Among the wonders of the sixteenth century was the appearance of a new star in the northern horizon, which, shining at first with a feeble light, gradually surpassed the brightness of the planet Jupiter; and then changing its color from white to yellow and from yellow to red, after seventeen months, faded away from the sight, and has not since appeared. This celebrated star, first seen by Tycho Brahe in the constellation Cassiopeia, never changed its position, or presented the slightest perceptible parallax. It could not therefore have been a meteor, nor a planet regularly revolving round the sun, nor a comet blazing with fiery nebulous light, nor a satellite of one of the planets, but a fixed star, far beyond our solar system. Such a phenomenon created an immense sensation, and has never since been satisfactorily explained by philosophers. In the infancy of astronomical science it was regarded by astrologers as a sign to portend the birth of an extraordinary individual.

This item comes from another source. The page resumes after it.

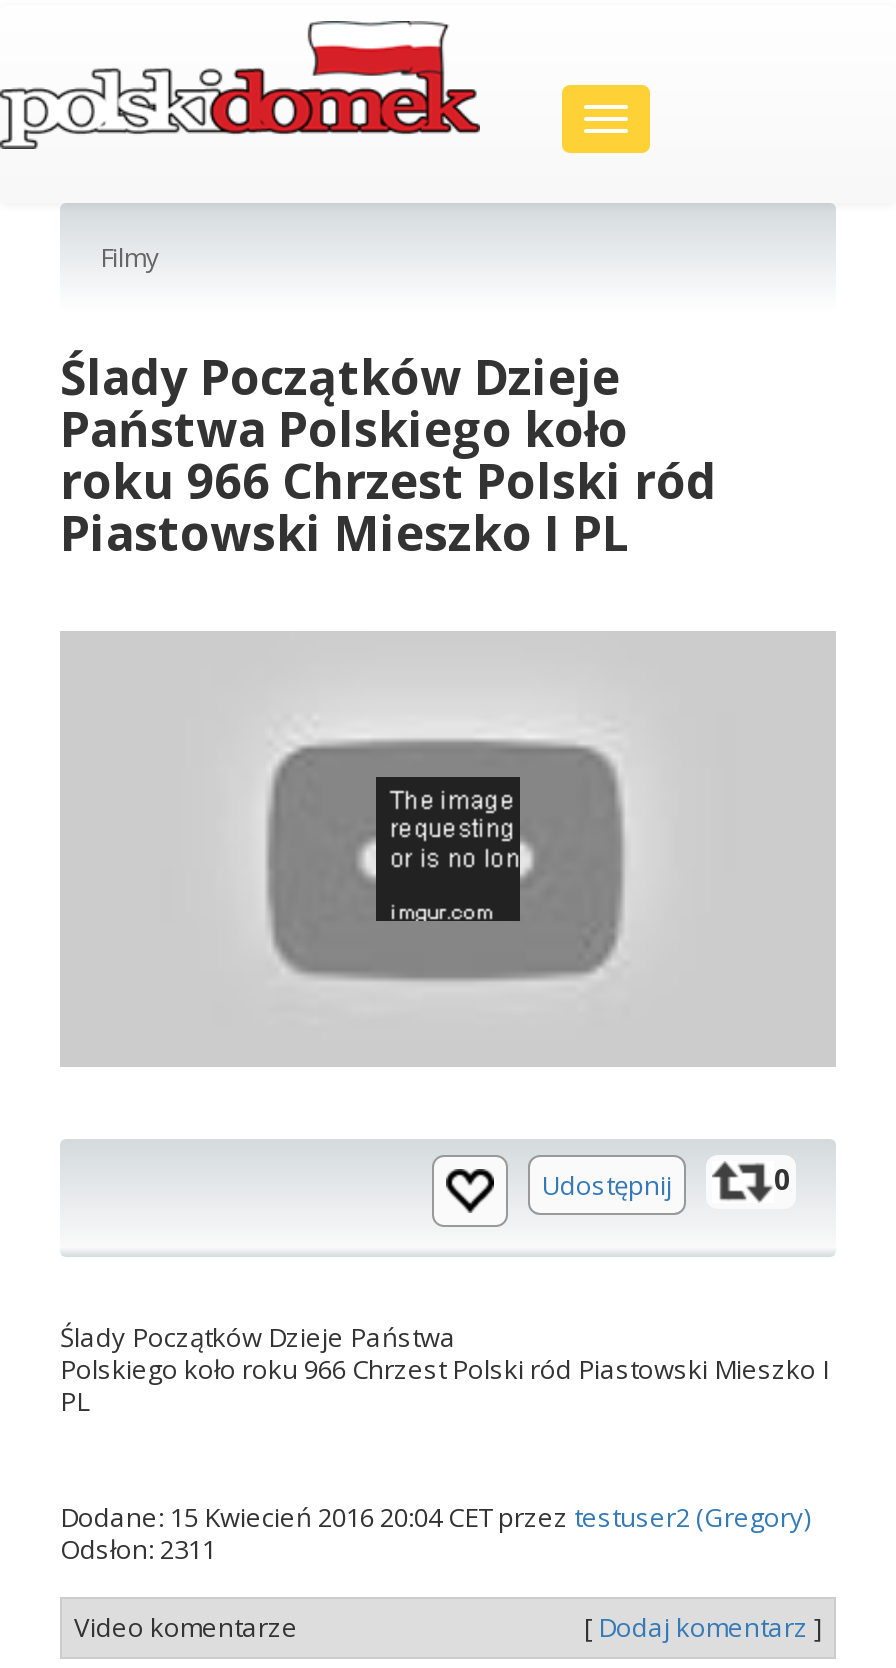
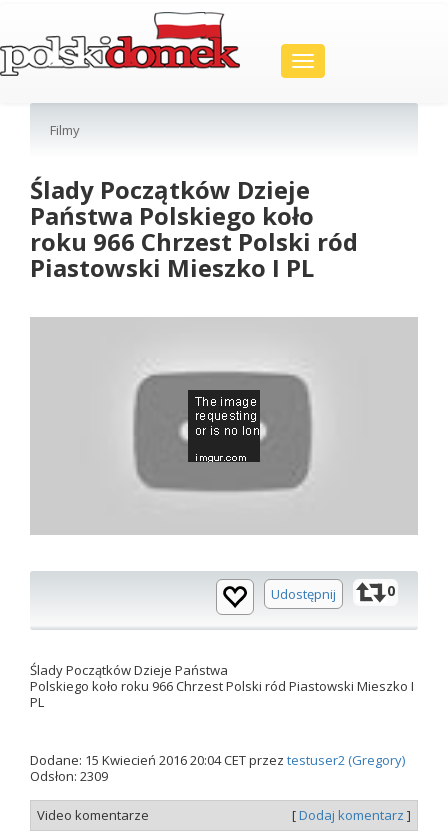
- Odsłon: 2311
+ Odsłon: 2309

Though the birth of some great political character was supposed to be heralded by this mysterious star, its prophetic meaning might with more propriety apply to the extraordinary man who astonished his contemporaries by discoveries in the heavens, and who forms the subject of this lecture; or it poetically might apply to the brilliancy of the century itself in which it appeared. The sixteenth century cannot be compared with the nineteenth century in the variety and scope of scientific discoveries; but, compared with the ages which had preceded it, it was a memorable epoch, marked by the simultaneous breaking up of the darkness of mediaeval Europe, and the bursting forth of new energies in all departments of human thought and action. In that century arose great artists, poets, philosophers, theologians, reformers, navigators, jurists, statesmen, whose genius has scarcely since been surpassed. In Italy it was marked by the triumphs of scholars and artists; in Germany and France, by reformers and warriors; in England, by that splendid constellation that shed glory on the reign of Elizabeth. Close upon the artists who followed Da Vinci, to Salvator Rosa, were those scholars of whom Emanuel Chrysoloras, Erasmus, and Scaliger were the representatives,—going back to the classic fountains of Greece and Rome, reviving a study for antiquity, breathing a new spirit into universities, enriching vernacular tongues, collecting and collating manuscripts, translating the Scriptures, and stimulating the learned to emancipate themselves from the trammels of the scholastic philosophers.